目的

我々は比内地鶏の父親である比内鶏のZ染色体上のマイクロサテライトDNAマーカーを用いた比内地鶏の識別手法を開発した(2007年日本家禽学会春季大会)。この方法は比内鶏のZ染色体上に固定した対立遺伝子を示すいくつかのマイクロサテライトDNAマーカーの遺伝子型を調査する方法である。この技術の開発によって、比内地鶏と他の鶏をDNAで識別することが可能となった。今回、我々はこの識別手法の実用化を図るため、識別に有効と思われる5つのマイクロサテライトDNAマーカーを用いてマルチプレックスPCR法による比内地鶏のDNA識別手法の開発を試みた。さらに比内地鶏の各部位、加工品、市場に流通するその他の肉用鶏について識別を行った。

方法

実験1: 既報の条件でPCRを行った場合、PCR産物がうまく増幅しないマーカーもあるので、全てのマーカーのPCR産物が増幅するようにPCRの条件を設計し直した。再設計したPCR条件によって、5つのマイクロサテライトDNAマーカーをマルチプレックスPCRによって1チューブで増幅した。
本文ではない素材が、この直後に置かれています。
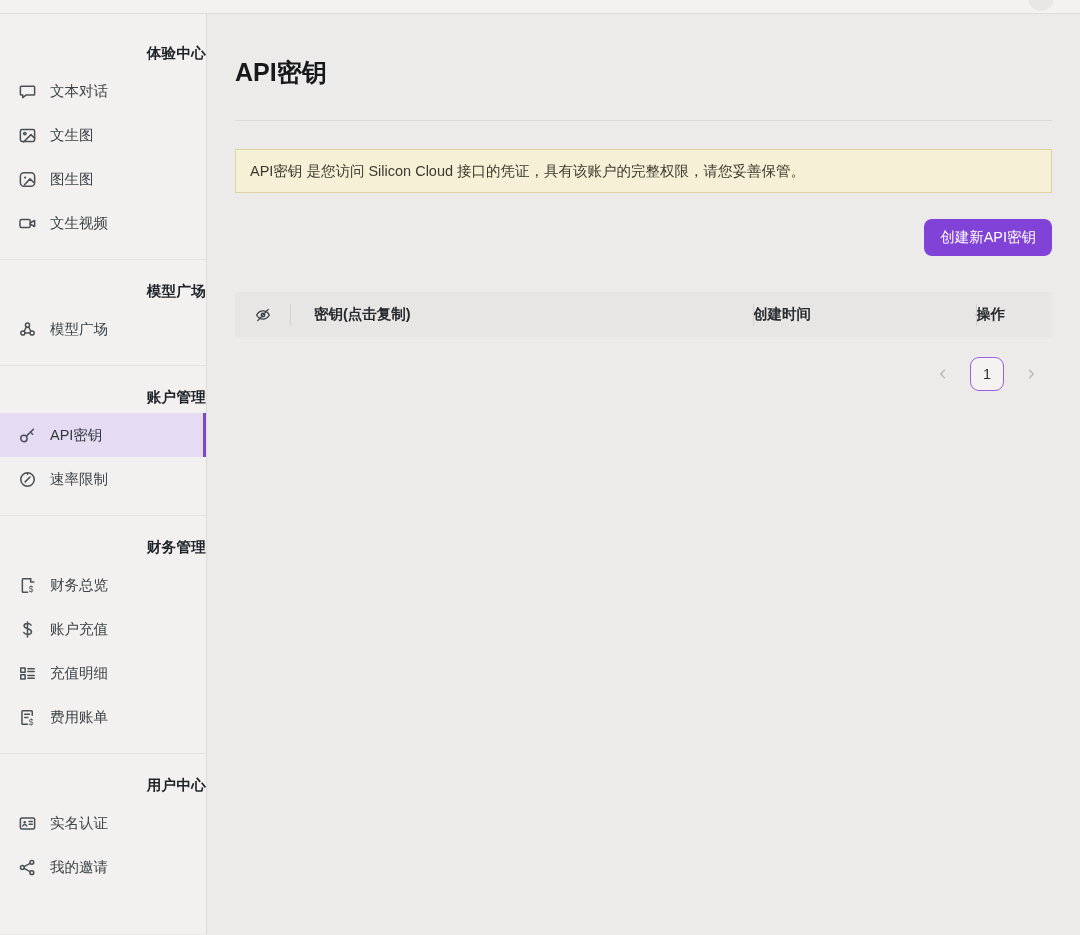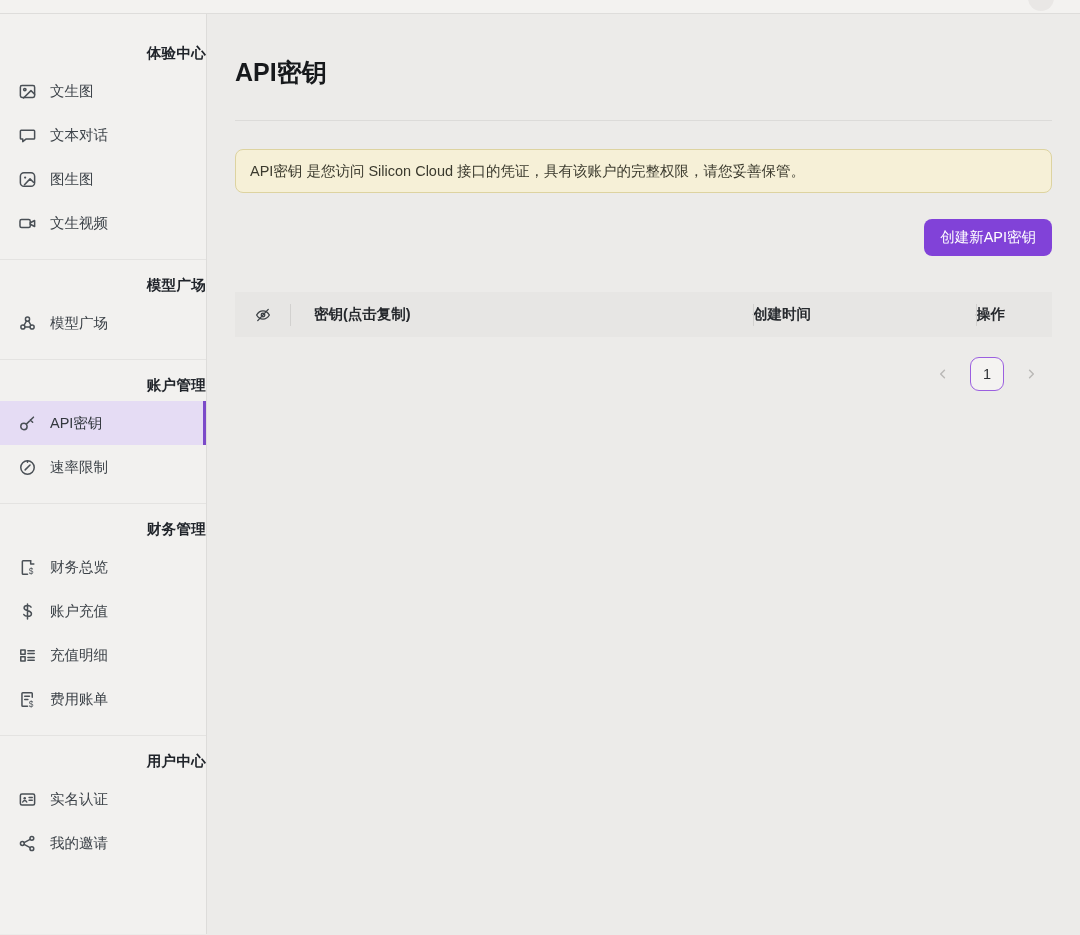--- a/index.html
+++ b/index.html
@@ -85,20 +85,20 @@
       <div class="nav-item">
         <span class="icn">
           <svg width="19" height="19" viewBox="0 0 24 24" fill="none" stroke="currentColor" stroke-width="1.9" stroke-linecap="round" stroke-linejoin="round">
+              <path d="M4 5.5h16a1 1 0 0 1 1 1v9a1 1 0 0 1-1 1H10l-4 3.2V16.5H4a1 1 0 0 1-1-1v-9a1 1 0 0 1 1-1z"></path>
+            </svg>
+        </span>
+        <span>文本对话</span>
+      </div>
+      <div class="nav-item">
+        <span class="icn">
+          <svg width="19" height="19" viewBox="0 0 24 24" fill="none" stroke="currentColor" stroke-width="1.9" stroke-linecap="round" stroke-linejoin="round">
               <rect x="3" y="4.5" width="18" height="15" rx="2"></rect>
               <circle cx="8.6" cy="9.6" r="1.5"></circle>
               <path d="M21 15.5l-4.6-4.6L7 20.3"></path>
             </svg>
         </span>
         <span>文生图</span>
-      </div>
-      <div class="nav-item">
-        <span class="icn">
-          <svg width="19" height="19" viewBox="0 0 24 24" fill="none" stroke="currentColor" stroke-width="1.9" stroke-linecap="round" stroke-linejoin="round">
-              <path d="M4 5.5h16a1 1 0 0 1 1 1v9a1 1 0 0 1-1 1H10l-4 3.2V16.5H4a1 1 0 0 1-1-1v-9a1 1 0 0 1 1-1z"></path>
-            </svg>
-        </span>
-        <span>文本对话</span>
       </div>
       <div class="nav-item">
         <span class="icn">

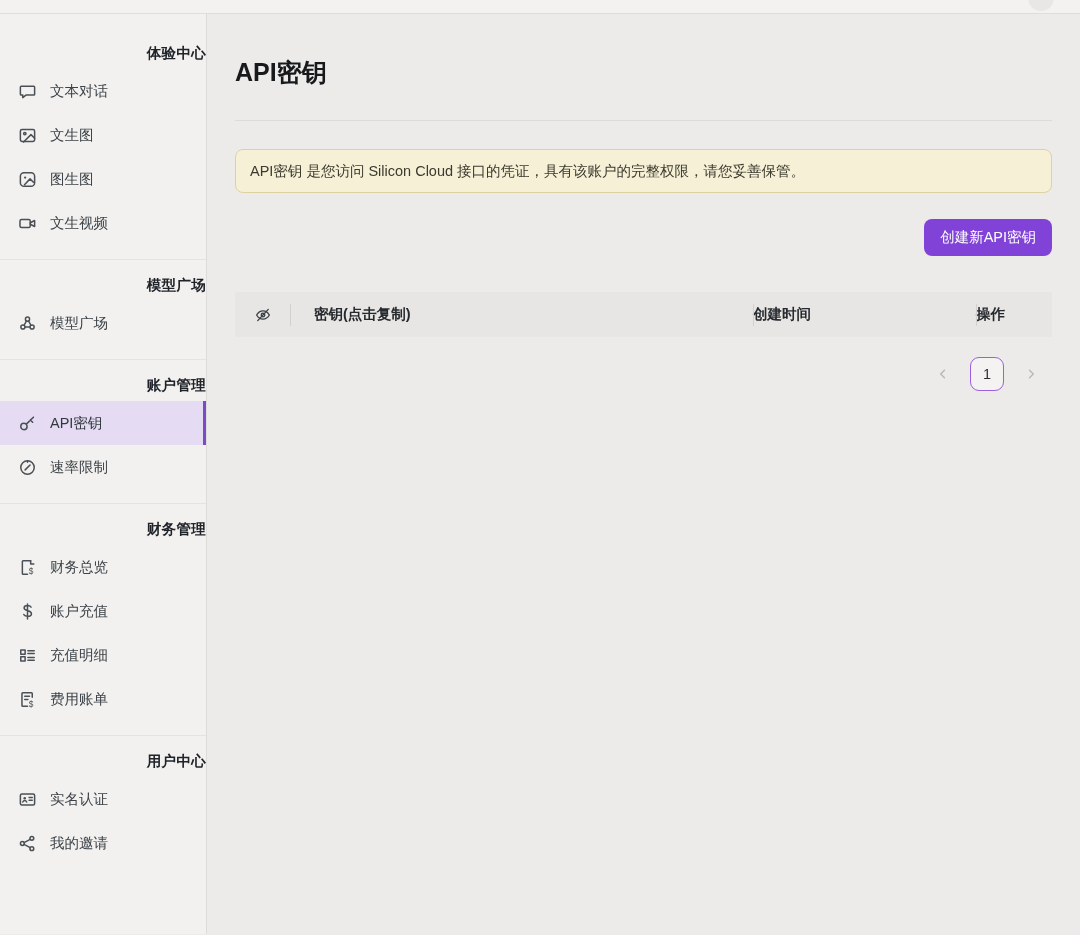--- a/index.html
+++ b/index.html
@@ -37,7 +37,7 @@
   .page-title { margin-top:42px; font-size:25px; font-weight:bold; color:#17191c; }
   .title-divider { margin-top:31px; border-top:1px solid #dcdbd9; }
   .notice { margin-top:28px; height:44px; display:flex; align-items:center;
-    background:#f6f0d7; border:1px solid #ddd3a0; border-radius:8px;
+    background:#f6f0d7; border:1px solid #ddd3a0; border-radius:0;
     padding:0 14px; font-size:14.5px; color:#3b3a2e; }
   .actions { margin-top:26px; display:flex; justify-content:flex-end; }
   .btn-primary { background:#8142d8; color:#fff; font-size:14.5px; border:none;

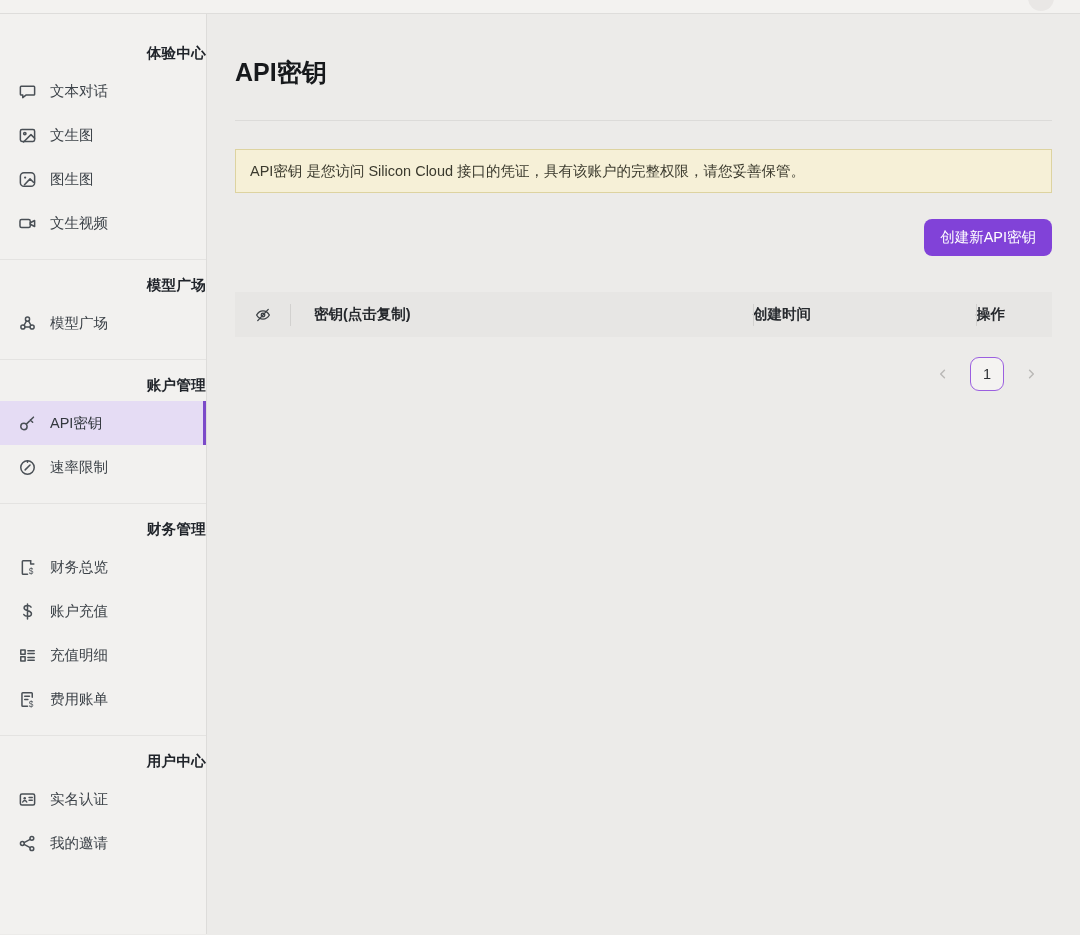--- a/index.html
+++ b/index.html
@@ -21,7 +21,7 @@
 
   
   .section { padding:6px 0 4px 0; }
-  .section + .section { border-top:1px solid #e4e3e1; margin-top:10px; }
+  .section + .section { border-top:1px solid #e4e3e1; margin-top:10px; padding-top:12px; }
   .section-title { font-size:14.5px; font-weight:bold; color:#20242a;
     padding:10px 0 6px 18px; letter-spacing:.3px; }
   .nav-item { display:flex; align-items:center; gap:13px; height:44px;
その増幅産物をDNA自動シーケンサーでキャピラリー電気泳動を行い、比内地鶏の遺伝子型を判定した。
実験2:実験1で設計し直したマルチプレックスPCR法によって、比内地鶏の各部位(もも 肉、むね肉、ささみ、心臓、肝臓、砂肝、脾臓、首肉、手羽中、手羽先、ぼんじり、つなぎ(心臓上部)、軟骨、皮、脂)、加工品(ガラスープ、くんせい、みそ漬け、しお漬け、しょうゆ漬け、ソーセージ)計78検体さらに市場に流通する他の肉用鶏(ブロイラー(95)、銘柄鶏6種類(44)、地鶏36種類(202))計341検体について識別を行った。

結果

実験1:PCRの条件を設計し直すことによって、1チューブで5つのマーカーのPCR産物を増幅させることができた。得られた比内地鶏の遺伝子型は我々の結果(2007年日本家禽学会春季大会)と一致していた。
実験2:比内地鶏の各部位及び加工品について識別を行った結果、全てのサンプルが比内地鶏の遺伝子型と一致し、矛盾も認められなかった。次に市場に流通する他の肉用鶏について識別を行った結果、95.9%識別することができた。ブロイラー、銘柄鶏では識別率が100%、地鶏では92.4%であった。性別では、雄が94.1%、雌が99.0%であった。比内地鶏は市場流通のほとんどが雌であること、偽装には地鶏ではなく市場価格が安いブロイラー等の鶏肉が混入されるケースが多いことから、5つのマーカーで識別が十分可能であり、本識別手法の有効性が示された。以上の結果から、マルチプレックスPCR法による効率的な比内地鶏の識別手法が確立された。